I had assumed that most people in arrears were in negative equity, but a paper published by Tara Calder of the Central Bank provides new data on this. 

[broken link removed]  Section 5.5



> The situation is more serious for the 24,000 borrowers who have accumulated at least three months of unpaid mortgage repayments on their mortgage loans. Of this group, it is the 11,600 borrowers who are simultaneously at least three months in arrears on their mortgage loans
> and in negative equity that are the most troubling cases, from the borrower, lender and policy perspective.


11,600/24,000 =  48% 

*At the end of December 2010, 48% of mortgages provided by the Irish covered institutions to  owner occupied and residential investment properties which were in serious arrears were also in negative equity. *

However, as of October 2011, more people are in arrears and house prices have fallen further, so a greater proportion of the sample is in negative equity. 

I don't know how to estimate this, but let's say that as of now, 75% of those in arrears are in negative equity. 

Of course, negative equity varies from a LTV of 101% to 200%. Low levels of negative equity are not a serious problem. 

*My best guess is that as of October 2011, 50% of those in arrears of at least 90 days on their home loans are in at least 125% LTV. *
If anyone has a better way of estimating this, I would be very interested in seeing it. 
*
With around 50,000 homes in arrears, that means that there are about 25,000 families in serious arrears and serious negative equity.*


----------



## Brendan Burgess (18 Oct 2011)

*Potential problems with the data
*1) It underestimates house price falls 


"By mid 2011, Irish house prices were almost 43 per cent below their peak levels of early 2007."

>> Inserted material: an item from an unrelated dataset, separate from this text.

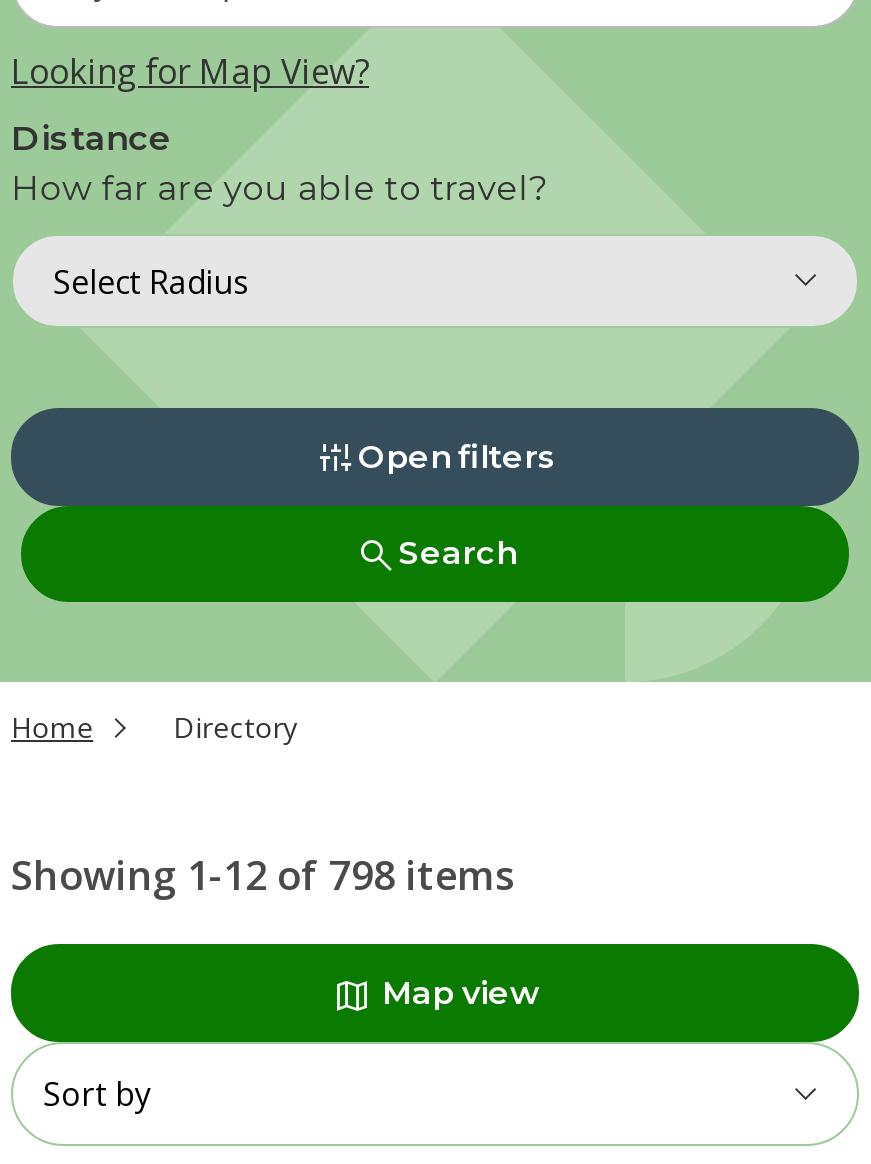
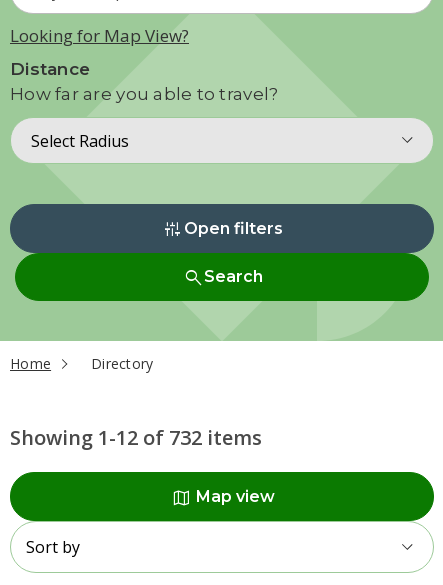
- Showing 1-12 of 798 items
+ Showing 1-12 of 732 items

I think that most people would disagree with this   estimate and assume that average house prices have fallen by between  55%  and 60%

2) It uses arrears levels as of Dec 2010. The 90 day plus arrears levels have risen from 44,000 to 55,000 i.e. by 25%

3) It refers to the covered banks only. The arrears levels in the foreign owned banks may be higher. 

4) it combines homes and residential investments.  The problems for residential investments would be higher

5) This refers to 90 days plus arrears only.  If those in arrears of less than 90 days were included, the figure would be higher.

6) This refers to arrears only and doesn't cover the 40,000 mortgages which have been rescheduled but which are not in arrears.


----------



## RIAD_BSC (19 Oct 2011)

Brendan Burgess said:


> It's a huge problem if a borrower is in arrears and negative equity.
> 
> I had assumed that most people in arrears were in negative equity, but a paper published by Tara Calder of the Central Bank provides new data on this.
> 
> ...


 
Brendan, unless I've made a horrid mistake, your interpretation of the figures is way off. The Central bank report is saying that 48% of people who are in arrears are also in NE. It is not saying that 48% of all mortgages are in both arrears and NE, as you state above.

24,000 are in arrears... of these, 11,600 are in NE. Hence the 48%. I can't see where you got your assertion that 48% of *all* mortgages are both in arrears and NE.


----------



## Brendan Burgess (19 Oct 2011)

RIAD_BSC said:


> Brendan, unless I've made a horrid mistake, your interpretation of the figures is way off. The Central bank report is saying that 48% of people who are in arrears are also in NE. It is not saying that 48% of all mortgages are in both arrears and NE, as you state above.
> 
> 24,000 are in arrears... of these, 11,600 are in NE. Hence the 48%. I can't see where you got your assertion that 48% of *all* mortgages are both in arrears and NE.




Hi Riad

Yes, that is exactly what I meant to say.  I had not meant to suggest that 48% of borrowers were in arrears. Thanks for pointing it out.

I have now amended it to read as follows:

"*At the end of December 2010, 48% of mortgages provided by the Irish  covered institutions to  owner occupied and residential investment  properties which were in serious arrears were also in negative equity. "*


----------